DNN-supported Mask-based Convolutional Beamforming for Simultaneous Denoising, Dereverberation, and Source Separation

In this article, we investigate an integrated mask-based convolutional beamforming method for performing simultaneous denoising, dereverberation, and source separation. Conventionally, it is difficult for neural network-supported mask-based source separation to perform denoising and dereverberation at the same time and for spatial clustering-based source separation to reliably solve the permutation problem in the presence of noise and reverberation. This greatly limits the application of mask-based source separation.
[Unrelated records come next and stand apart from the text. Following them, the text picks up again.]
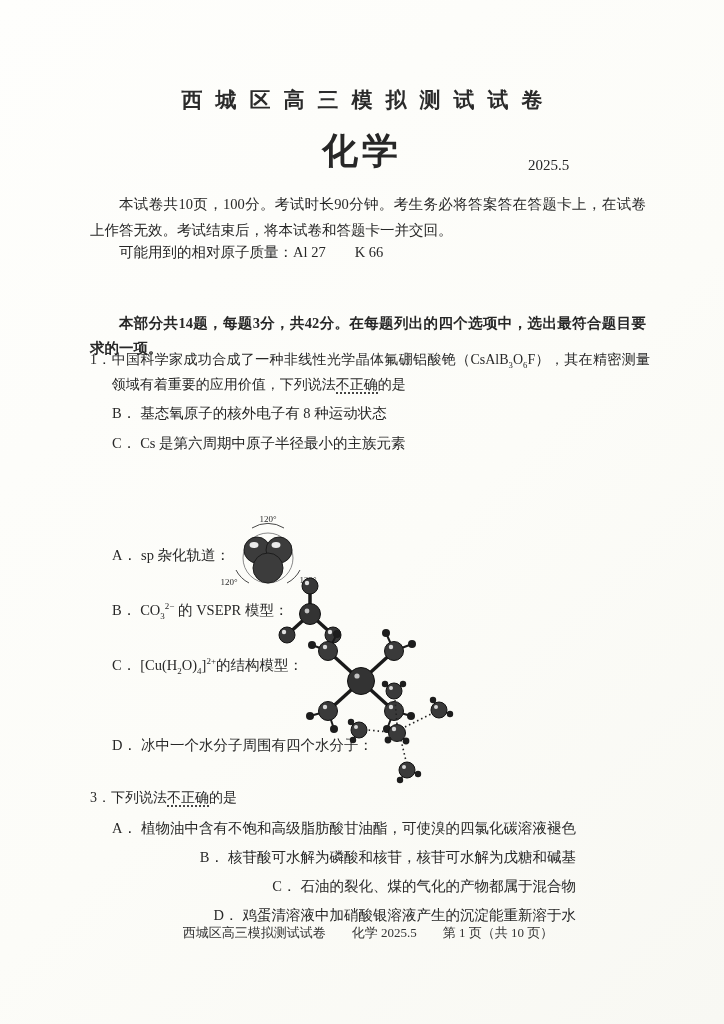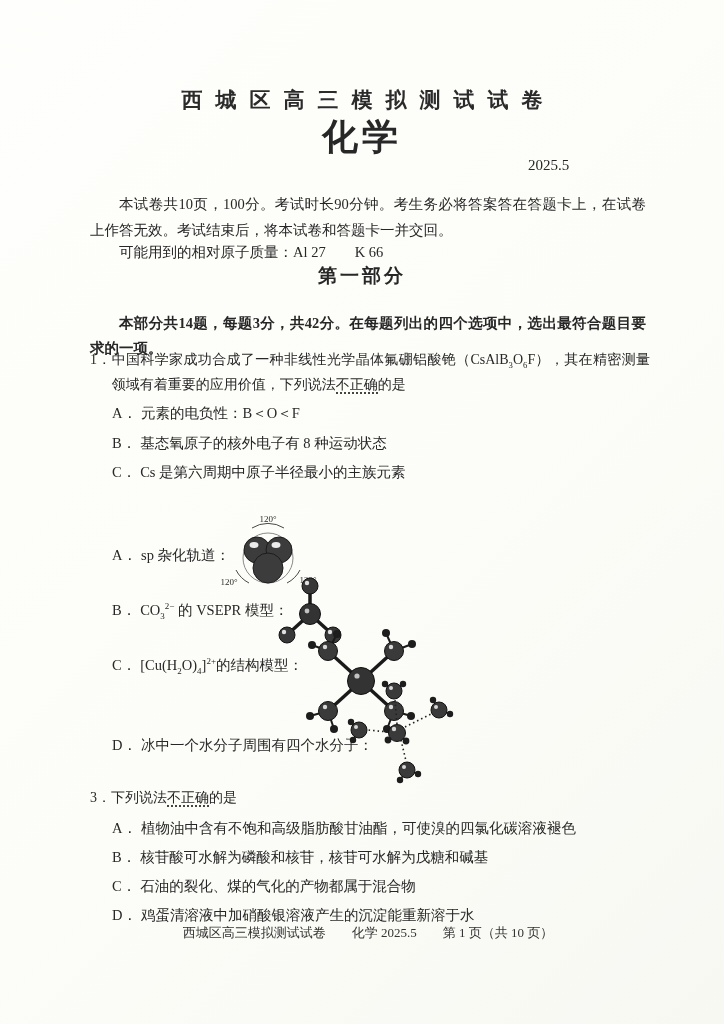--- a/index.html
+++ b/index.html
@@ -12,7 +12,7 @@
   }
   .abs { position:absolute; }
   .doc-title { top:86px; left:0; right:0; text-align:center; font-size:21px; font-weight:600; letter-spacing:13px; text-indent:13px; color:#2b2b2b; }
-  .subject   { top:113px; left:0; right:0; text-align:center; font-size:36px; font-weight:700; letter-spacing:4px; }
+  .subject   { top:127px; left:0; right:0; text-align:center; font-size:36px; font-weight:700; letter-spacing:4px; }
   .date      { top:157px; left:528px; font-size:15px; }
   .notice    { top:191px; left:90px; width:556px; font-size:14.5px; line-height:26px; text-indent:2em; text-align:justify; }
   .mass      { top:243px; left:90px; width:556px; font-size:14.5px; text-indent:2em; }

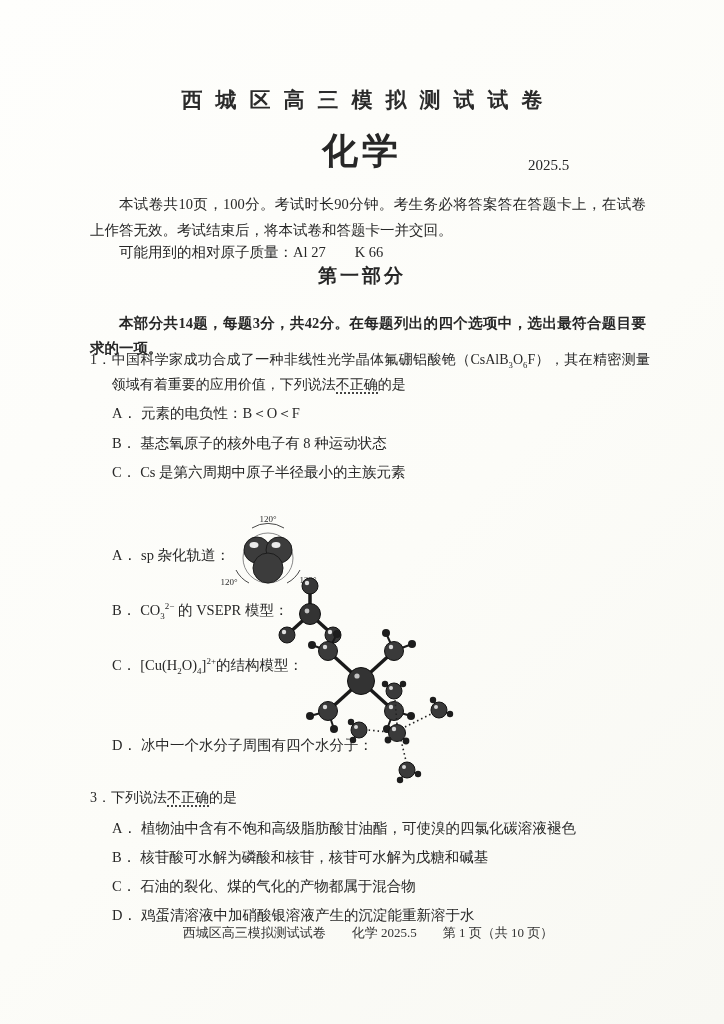--- a/index.html
+++ b/index.html
@@ -52,7 +52,6 @@
   <p class="abs notice">本试卷共10页，100分。考试时长90分钟。考生务必将答案答在答题卡上，在试卷上作答无效。考试结束后，将本试卷和答题卡一并交回。</p>
   <p class="abs mass">可能用到的相对原子质量：Al 27　　K 66</p>
 
-  <div class="abs section-title">第一部分</div>
   <p class="abs section-intro">本部分共14题，每题3分，共42分。在每题列出的四个选项中，选出最符合题目要求的一项。</p>
 
   <p class="abs stem" id="q1-stem"><span>1．</span><span>中国科学家成功合成了一种非线性光学晶体氟硼铝酸铯（CsAlB<sub>3</sub>O<sub>6</sub>F），其在精密测量领域有着重要的应用价值，下列说法<span class="emph">不正确</span>的是</span></p>

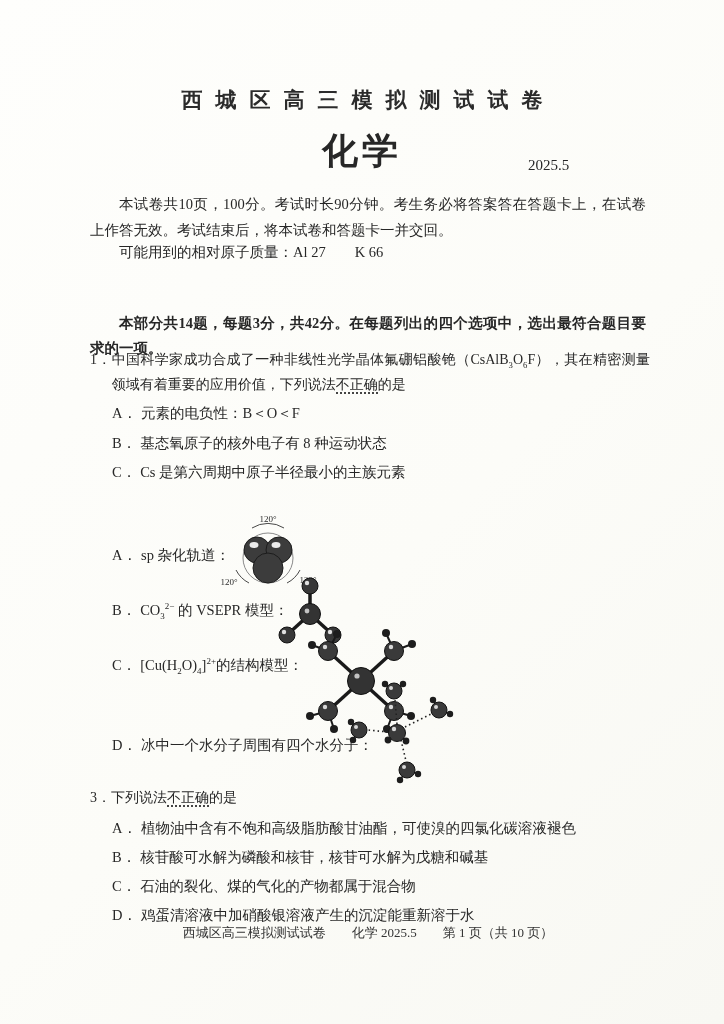--- a/index.html
+++ b/index.html
@@ -56,7 +56,6 @@
 
   <p class="abs stem" id="q1-stem"><span>1．</span><span>中国科学家成功合成了一种非线性光学晶体氟硼铝酸铯（CsAlB<sub>3</sub>O<sub>6</sub>F），其在精密测量领域有着重要的应用价值，下列说法<span class="emph">不正确</span>的是</span></p>
   <div class="abs opts" id="q1-opts">
-    <div class="opt"><span class="opt-label">A．</span><span>元素的电负性：B＜O＜F</span></div>
     <div class="opt"><span class="opt-label">B．</span><span>基态氧原子的核外电子有 8 种运动状态</span></div>
     <div class="opt"><span class="opt-label">C．</span><span>Cs 是第六周期中原子半径最小的主族元素</span></div>
   </div>

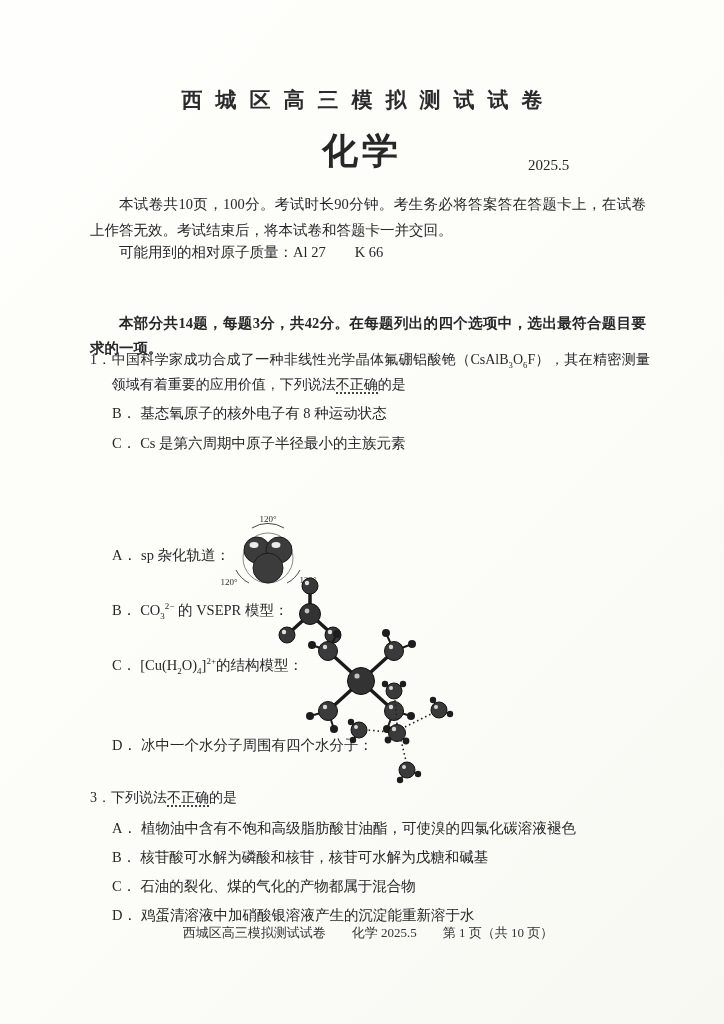--- a/index.html
+++ b/index.html
@@ -24,7 +24,7 @@
   #q3-stem { top:785px; }
   .opts { font-size:14.5px; left:112px; }
   #q1-opts { top:399px; line-height:29.5px; }
-  #q3-opts { top:814px; line-height:29px; }
+  #q3-opts { top:814px; line-height:29px;text-align:right; }
   .opt-label { margin-right:4px; }
   .q2-label { position:absolute; left:112px; font-size:14.5px; white-space:nowrap; }
   #q2a-label { top:546px; }

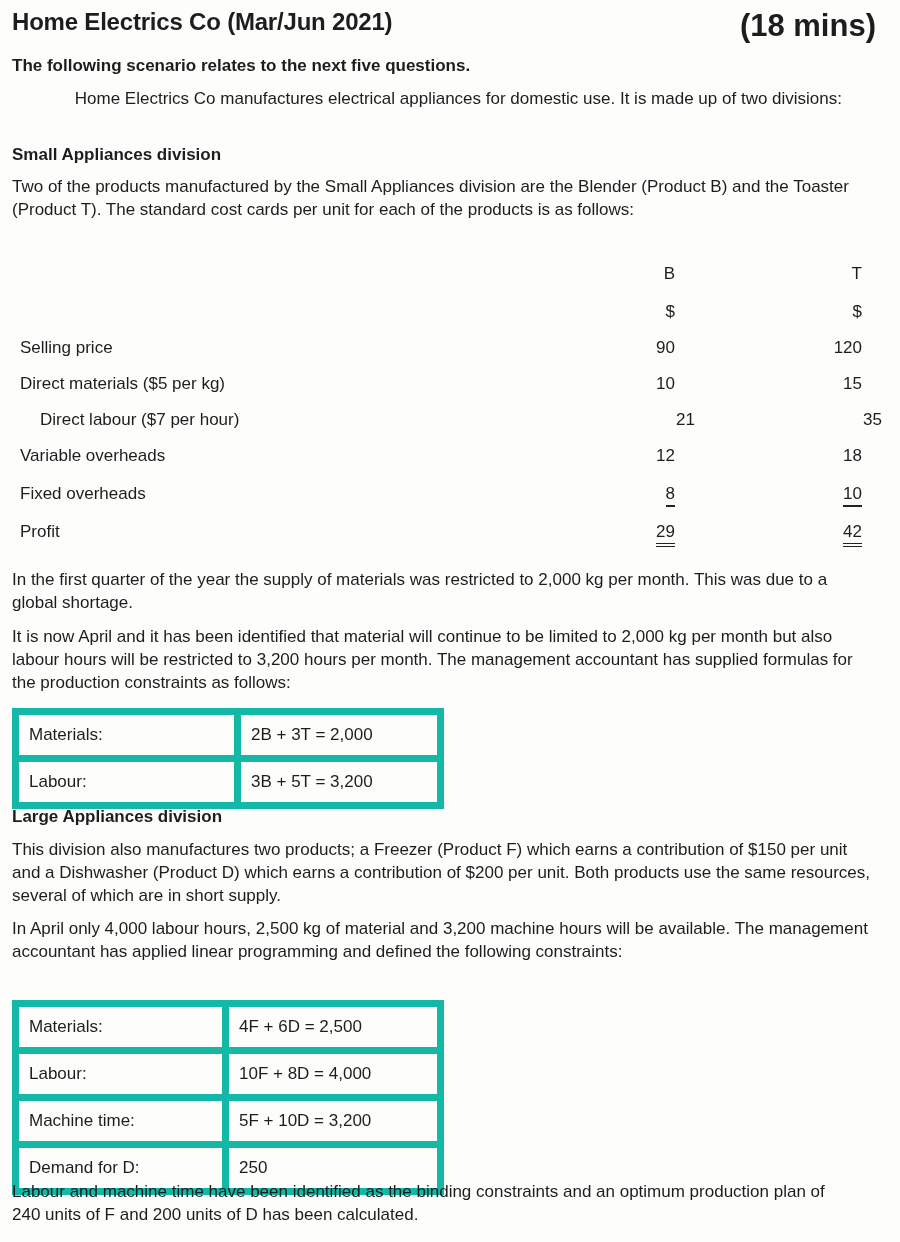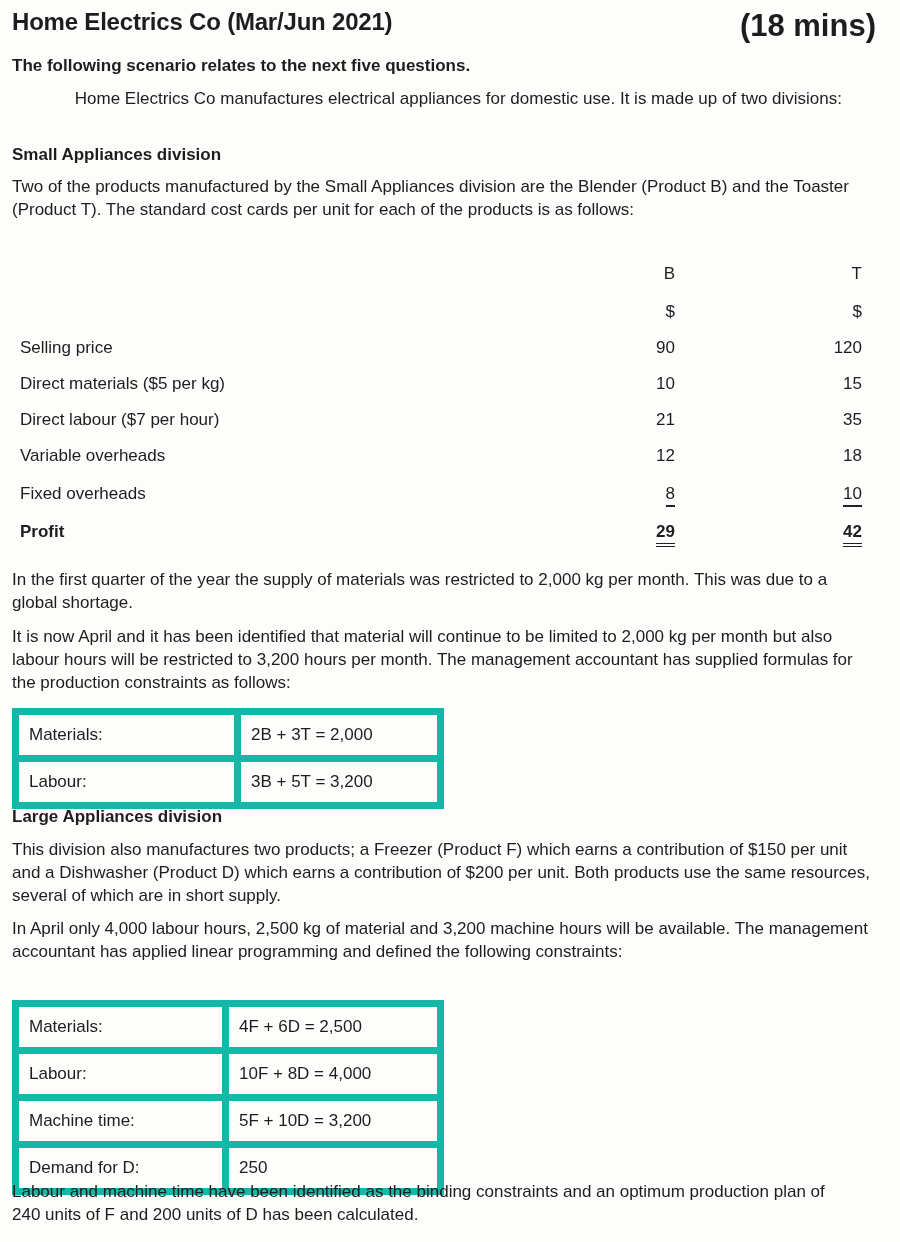--- a/index.html
+++ b/index.html
@@ -59,7 +59,7 @@
       <span class="cost-b">10</span>
       <span class="cost-t">15</span>
     </div>
-    <div class="cost-row" style="top:150px;">
+    <div class="cost-row" style="top:150px;margin-left:20px;">
       <span class="cost-label">Direct labour ($7 per hour)</span>
       <span class="cost-b">21</span>
       <span class="cost-t">35</span>

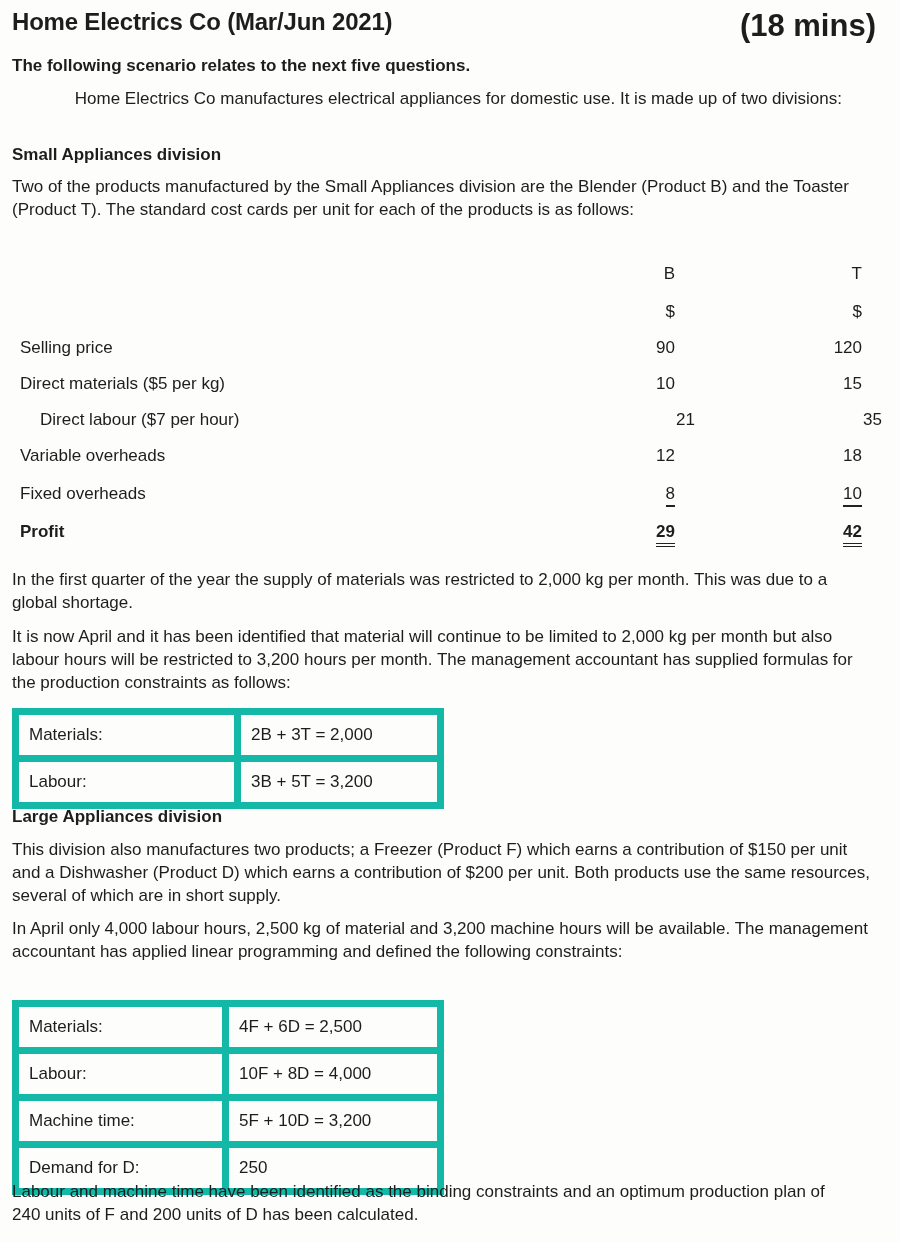--- a/index.html
+++ b/index.html
@@ -74,7 +74,7 @@
       <span class="cost-b single">8</span>
       <span class="cost-t single">10</span>
     </div>
-    <div class="cost-row" style="top:262px;font-weight:bold;">
+    <div class="cost-row" style="top:262px;">
       <span class="cost-label">Profit</span>
       <span class="cost-b double">29</span>
       <span class="cost-t double">42</span>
To address this issue, we propose a method to integrate state-of-the-art techniques for mask-based beamforming into a single optimization framework. These techniques include frequency-domain Convolutional Neural Network based utterance-level Permutation Invariant Training with a large receptive field (CNN-uPIT), noisy Complex Gaussian Mixture Model based spatial clustering (noisyCGMM), and Weighted Power minimization Distortionless response (WPD) convolutional beamforming. Our experiments show that all these components are essential for accurately estimating desired speech signals in noisy reverberant multisource environments.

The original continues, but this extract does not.